Let’s look at God’s work in creation specifically: God the Spirit hovered over the waters (Gen. 1:1), God the Father spoke (Gen. 1:3), and God the Son was present at creation and all things were made through Him (John 1:1-3). God Himself affirms the plural nature of His personhood by using a plural pronoun in Genesis 1:26, saying, “Let us make man in our image, after our likeness.” God is distinctly Father, Son, and Spirit—each one unique from the other.

Yet, immediately after Genesis 1:26 and its plural pronoun, we see in Genesis 1:27 that God is also one: “So God created man in his own image, in the image of God he created him; male and female he created them.” God is distinctly three persons, but He is also one God.

There Is Only One God

Scripture explicitly states that there is only one God. While there are three distinct persons of the Trinity, all three persons of the Godhead are one in nature or essence. Deuteronomy 6:4 states that, “the LORD is one.” God speaks in Isaiah 45:5, saying, “I am the LORD, and there is no other, besides me there is no God.” Paul confirms this in the New Testament, stating that “God is one,” (Rom. 3:30) and “There is one God” (1 Tim. 2:5).
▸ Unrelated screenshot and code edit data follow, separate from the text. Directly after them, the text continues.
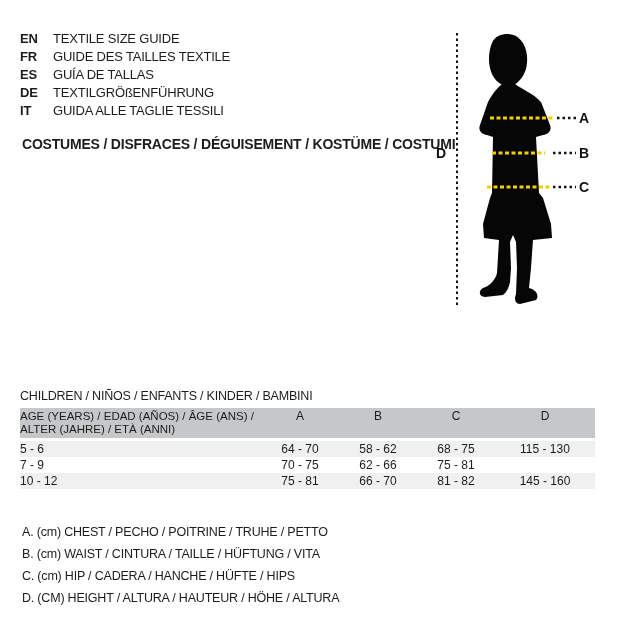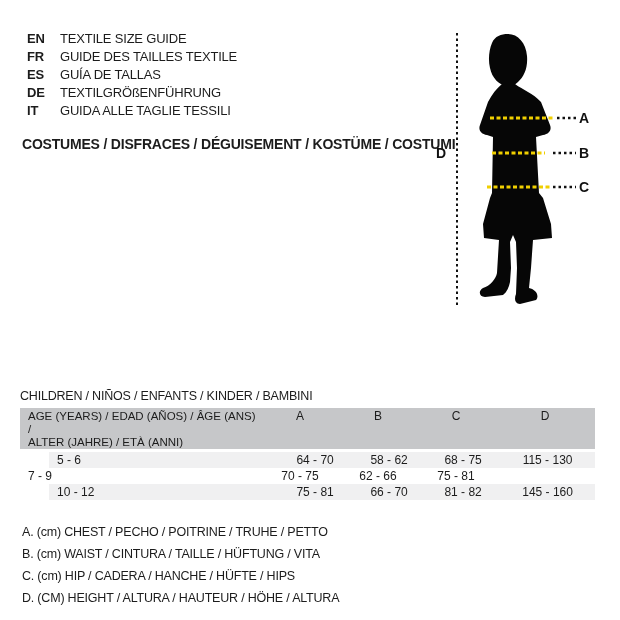"EN" .lang-list { left: 27px -> 20px }
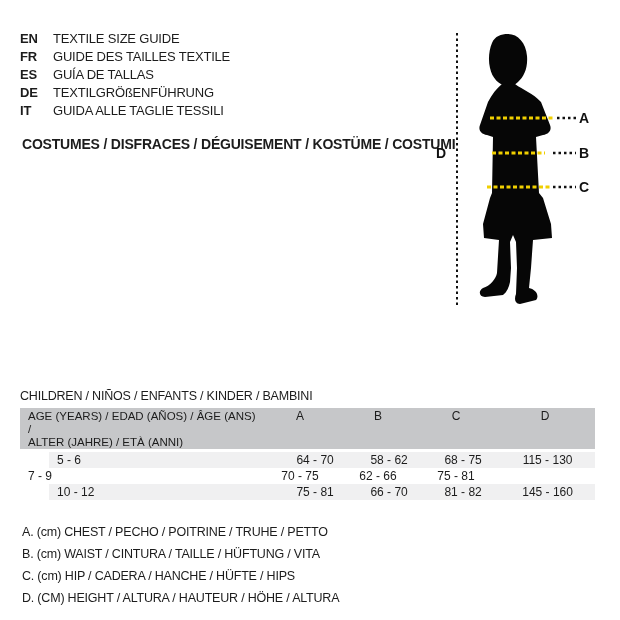"AGE (YEARS) / EDAD (AÑOS)" .col-age { padding-left: 8px -> 0 }
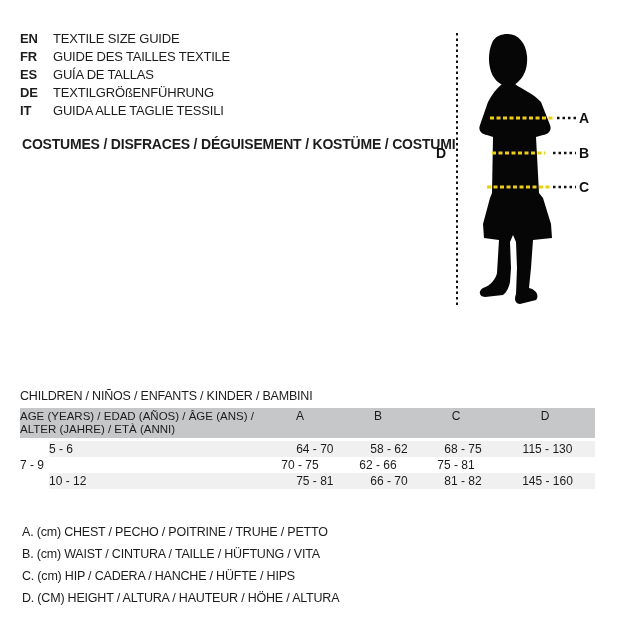"5 - 6" .trow.stripe { margin-left: 29px -> none }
We worship the one God, who, though distinct in personhood, is unified in one nature. This is difficult to understand. As humans, we do not exist in relationships like this; the closest similarity we have is evident in marriage, where a husband and wife as two persons become one flesh. Yet, ask any married couple and they will tell you that they still possess distinct wills! The Trinity is different as the Father, Son, and Spirit possess the same will and nature. They are distinct persons who are distinguished by the ways they relate with each other and to the created world, yet they are also of the same nature and will. God is one, and there is only one of Him.

Each Person of the Trinity is Fully God

Some have attempted to explain away this three-in-oneness by assuming that only God the Father is fully God, but the Son and Spirit are not actually God. However, Scripture is also clear that each person of the Trinity is fully God.

The Son is explained to be fully God in John 1:1-4, which states that, “In the beginning was the Word, and the Word was with God, and the Word was God.” We see Thomas express the Son’s God-hood as well in John 20:28, where Thomas answers, “My Lord and my God!” in response to Christ’s miraculous resurrection. In short, the Son is fully God.

In addition, the Spirit is fully God, which we see in Acts 5:3-4. In this passage, Peter questions why Ananias lied to the Holy Spirit, and Peter states, “You have not lied to men but to God.” We also see that God’s qualities of deity are shown by the Spirit in several places: God’s omnipresence in Psalm 139:7, His omniscience in 1 Corinthians 2:10-11, and His omnipotence in Luke 1:35-37 are all attributed to the Spirit. These are characteristics of God that are fully divine. If the Spirit is not God, He could not possess these incommunicable attributes of the divine God.

Why Does This Matter?

Wayne Grudem explains in his book, Christian Beliefs, “If Jesus is not both fully God and a separate person from God, then he could not have borne the complex wrath of God, died, and risen from the dead.” Our salvation has no power to save if Jesus is not indeed God. Similarly, if the Spirit is not fully God, then He possesses no power or authority to sanctify the believer. At the same time, if God is not one in nature, then we worship three separate Gods and break God’s own commandment to worship Him alone (Ex. 20:3-6).

It matters that we get the Trinity correct because it pertains to the God we love and worship, and we want to worship Him rightly.  The doctrine of the Trinity deals with the God of the universe. He is infinitely greater than all of us, and there should be aspects of His character that our human minds cannot fathom. Yet, it still matters that we understand His nature to the best of our abilities in order that we might know best how to serve and worship Him in His fullness. We may struggle to understand it, but as Grudem explains, “The Trinity is one of those mysteries we can only describe in part,” so don’t lose heart. Over the next several weeks, we’re going to dig into a study of the Trinity, but let’s not forget to appreciate the beauty and complexity of God as one who is ultimately beyond our ability to comprehend fully.